Every part of me lies in the linoleum and questions if this prison riot will ever end. My heart holds my head in my hands and asks just how long it will take before we let forgiveness crawl out of our hostage cell. The touch of a cold dead hand creeps its way into my memory and reminds us this will go on as long as it takes to see some changes around here.

My lungs scream in protest, and I know that this is the end.

This is the worst it's ever been.

I will die here.

And as soon as I have come to terms with this betrayal... it's over.

I can breathe again.

My body comes crawling back to me. And like a love-sick fool I take it into my arms without question. I give myself shelter, and pretend I believe that it won't ever happen again. My head stands at the door of my heart holding flowers as asking for another chance. We all agree we'll "work on it", and we don't elaborate on what "it" actually is.

The beast of my panic goes back into the cave my guilt created. I wrap my arms around my sadness and sooth it as many ways as I can. "Shush" it like a baby and hope it sleeps longer now that it's been well fed.

I can hear my father at the door. Asking for permission before turning the knob. My shame shields itself from comfort having never before known it's nakedness. He kneels beside the tub and hands me a towel. What it must be like to want to comfort someone you can't even touch.

He asks if I "remember what it was about" and I shake my head to stop my bitterness in its tracks. If I ever really got the chance to speak to Carrick, I'd tell him loving me less would be the best thing to ever happen to him.

"I wish you'd talk to me."

I close my eyes tighter in fear that the control I have gained would escape through my tear ducts at my father's words.

"There's nothing to talk about. Just a nightmare."

I stare at the ceiling and watch the bathroom lights flicker from yellow to fluorescent. I hear my father walking out of the room and soothing my mother's worried tone. I think of a time where a mother would have never come to see about the night terrors of a little maggot like me.
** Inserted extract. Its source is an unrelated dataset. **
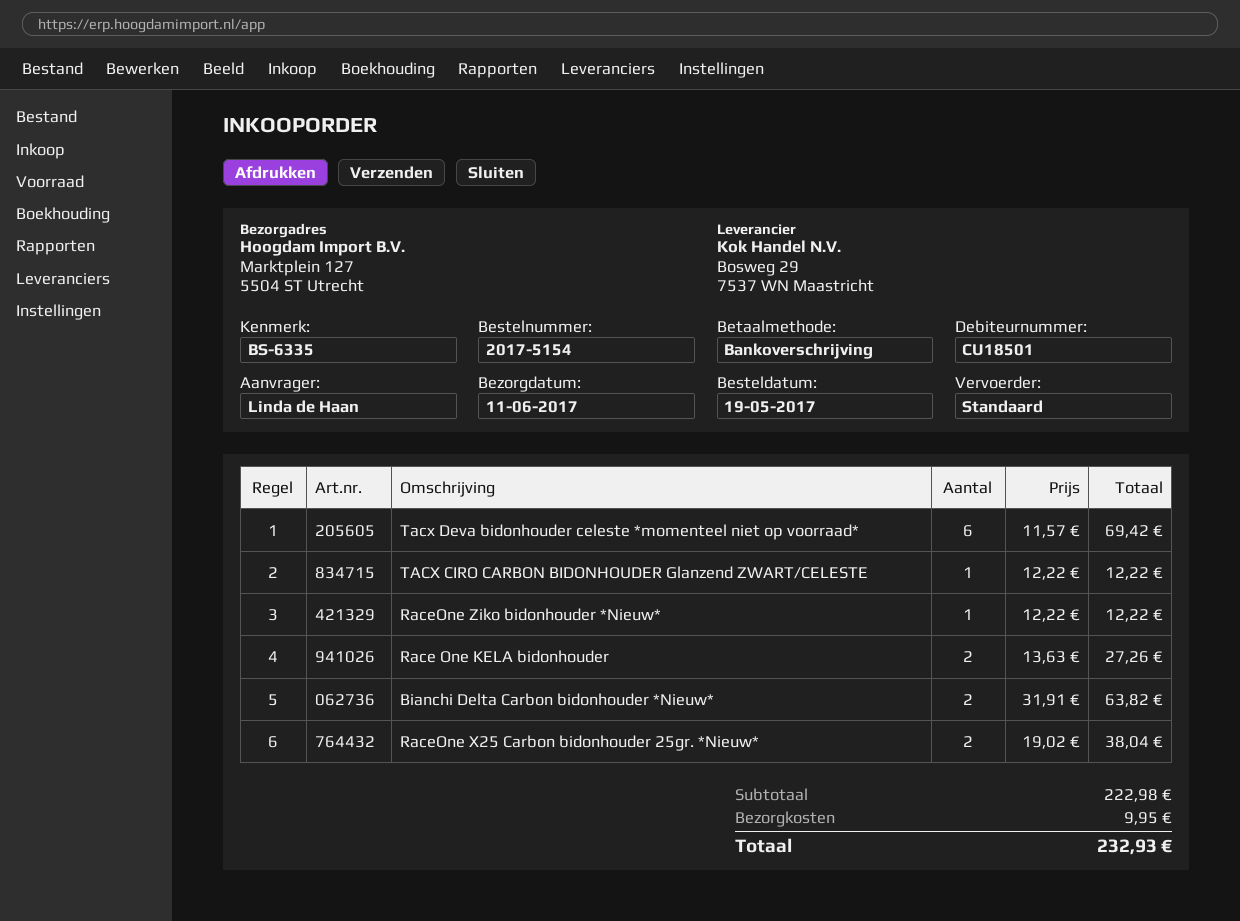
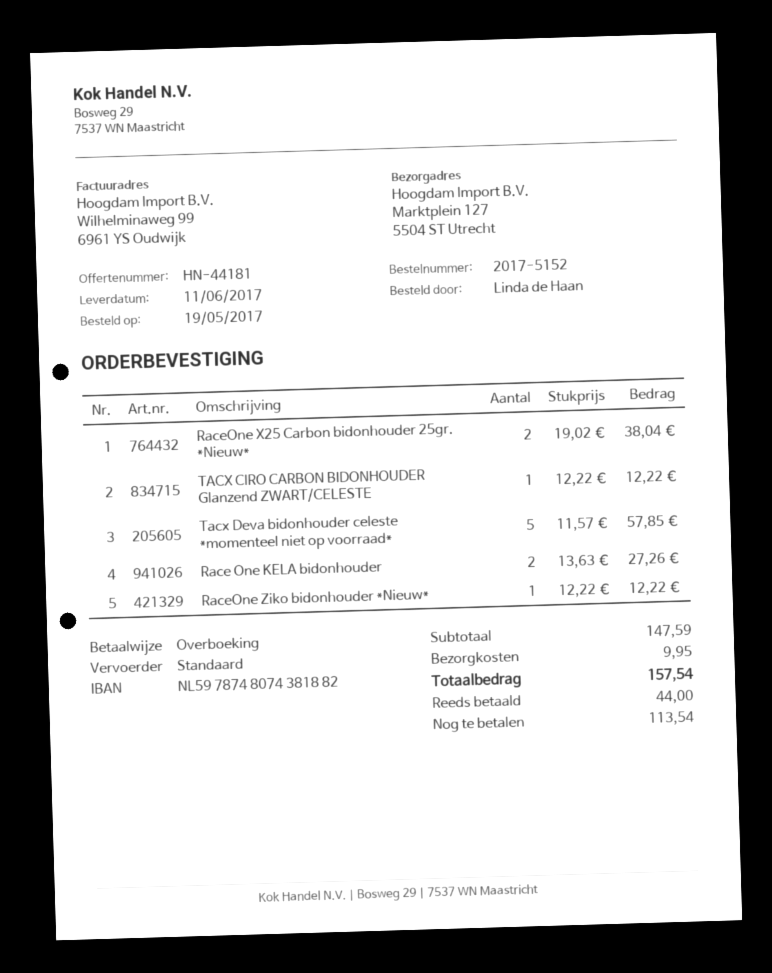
order number: 2017-5154 -> 2017-5152
Tacx Deva bidonhouder celeste *momenteel niet op voorraad*: 6 x 11.57 = 69.42 -> 5 x 11.57 = 57.85
Bianchi Delta Carbon bidonhouder *Nieuw*: 2 x 31.91 = 63.82 -> none
subtotal: 222.98 -> 147.59
total: 232.93 -> 157.54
I lay there until the water turns cold. Until it soothes the small circular burns on my skin. Until I feel clean enough to let that angel of a doctor ever so gracefully run her fingers through my little boy curls, again.

I make my way back to bed, being sure to close my door so if I were to have another nightmare, no one would hear me.

It's just like Elena tells me. One day they are going to realize that I am more trouble than I am worth.

To turn my feelings inward, to show no emotion… to hide away, to not force Grace to put up with how disgusting I really am is the best advice Elena has given me. The only thing that helps me sleep at night is the promise that she would do anything to fix what's wrong with me. She says I just have to trust her.

I lay back and think about the way she touched me today. I think about how dirty it felt until she explained to me why I felt that way. She knows so much and says she can teach me.

I think about a cold apartment floor in Detroit and how that little boy probably never thought a woman would ever touch him like that. I think about the crack whore, and all those men she probably let touch her.

Sometimes I think when her soul left her body, a piece of it jumped into mine.